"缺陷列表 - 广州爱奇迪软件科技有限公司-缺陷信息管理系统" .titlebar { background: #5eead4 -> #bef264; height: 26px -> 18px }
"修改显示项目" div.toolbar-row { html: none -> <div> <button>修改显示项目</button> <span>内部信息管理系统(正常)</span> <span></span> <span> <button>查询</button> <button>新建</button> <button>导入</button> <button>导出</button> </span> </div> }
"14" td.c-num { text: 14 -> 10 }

---

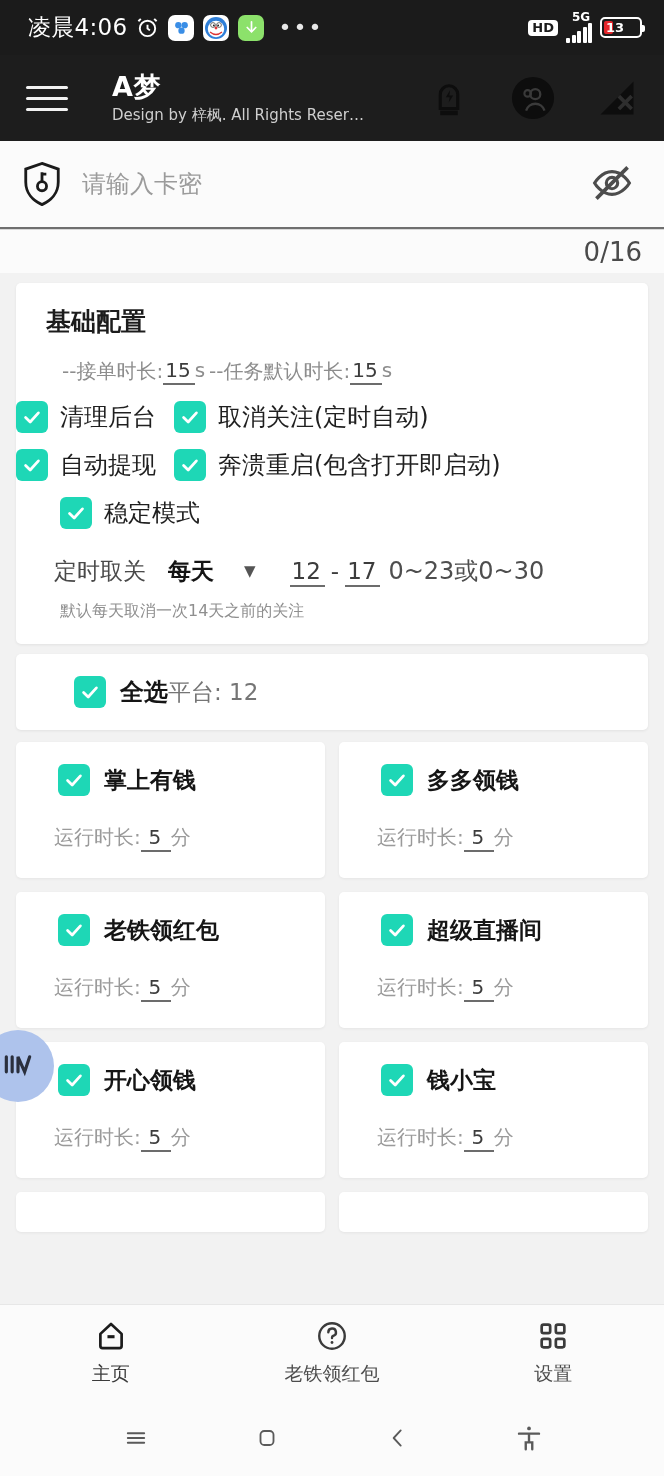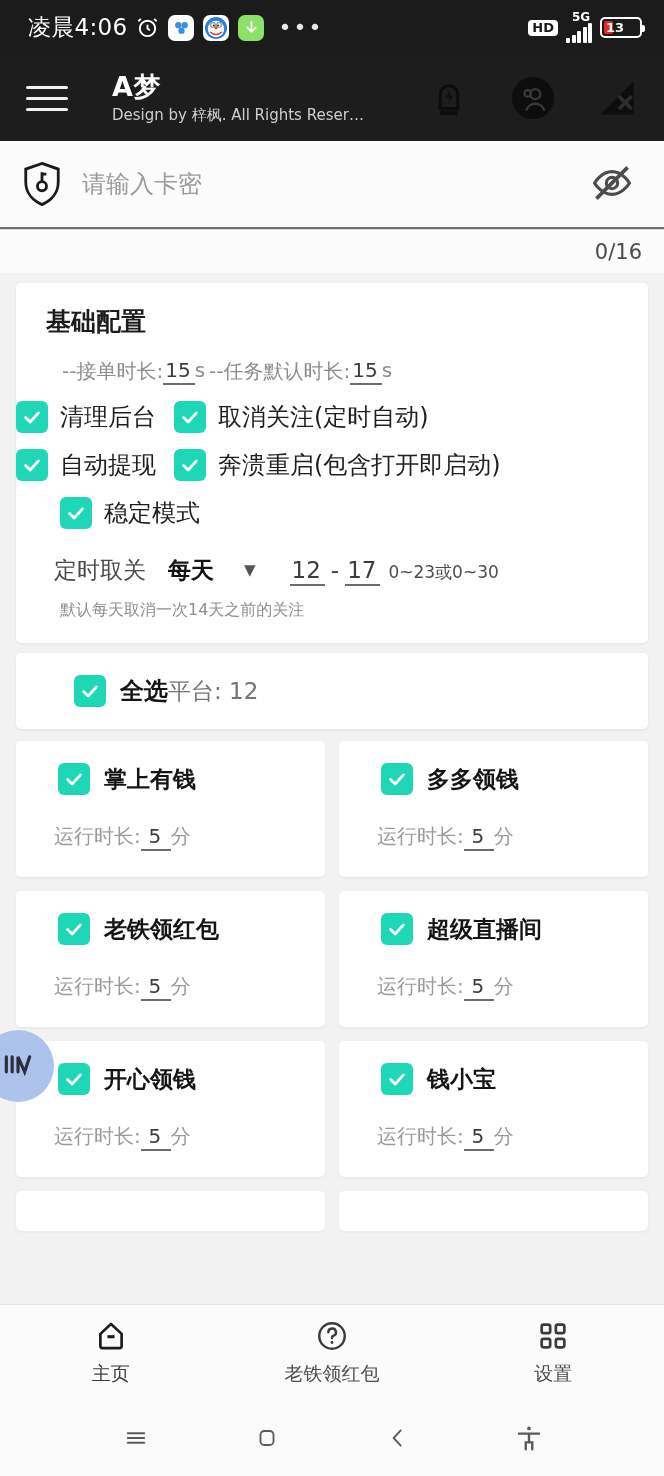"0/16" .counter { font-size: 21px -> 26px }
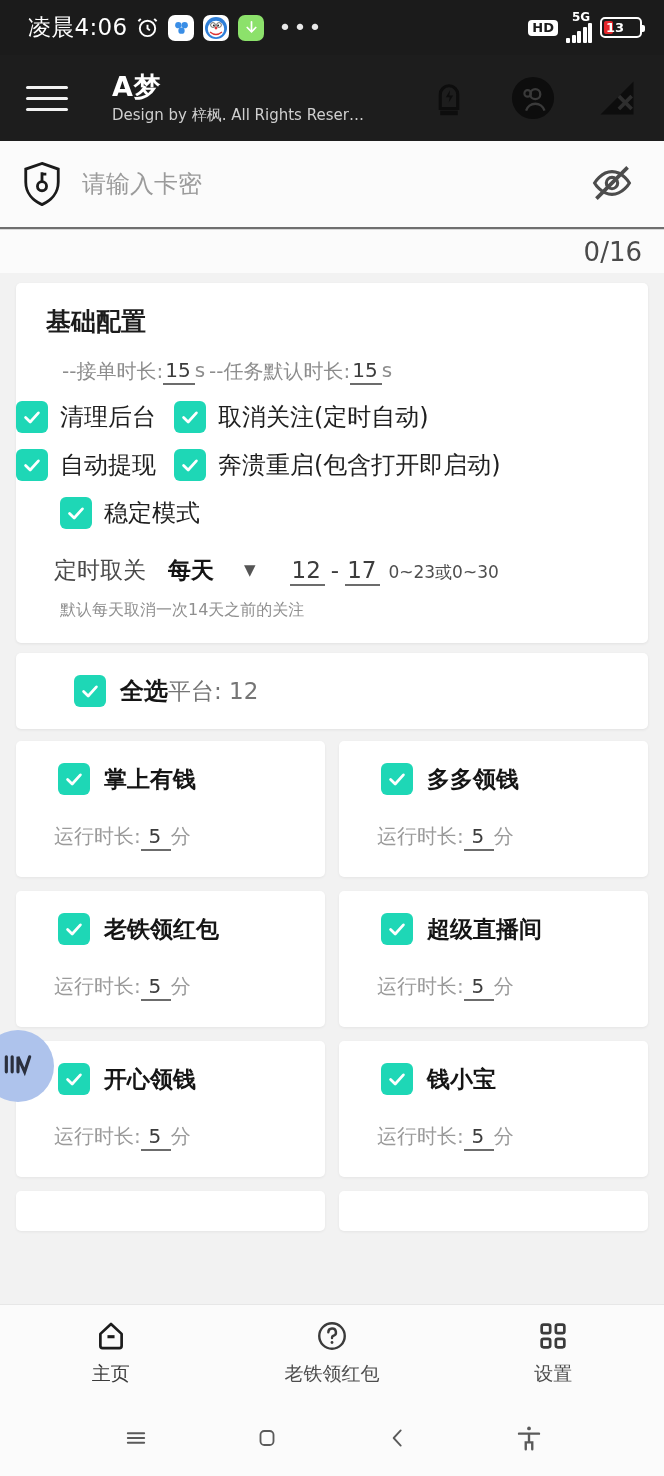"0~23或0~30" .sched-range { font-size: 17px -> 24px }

*Task directions*
Give back the records above exactly, limited to the lines between the one holding "background: #5eead4 ->" and the one holding "text: 14 ->", inclusive.

*Problem solution*
"缺陷列表 - 广州爱奇迪软件科技有限公司-缺陷信息管理系统" .titlebar { background: #5eead4 -> #bef264; height: 26px -> 18px }
"修改显示项目" div.toolbar-row { html: none -> <div> <button>修改显示项目</button> <span>内部信息管理系统(正常)</span> <span></span> <span> <button>查询</button> <button>新建</button> <button>导入</button> <button>导出</button> </span> </div> }
"14" td.c-num { text: 14 -> 10 }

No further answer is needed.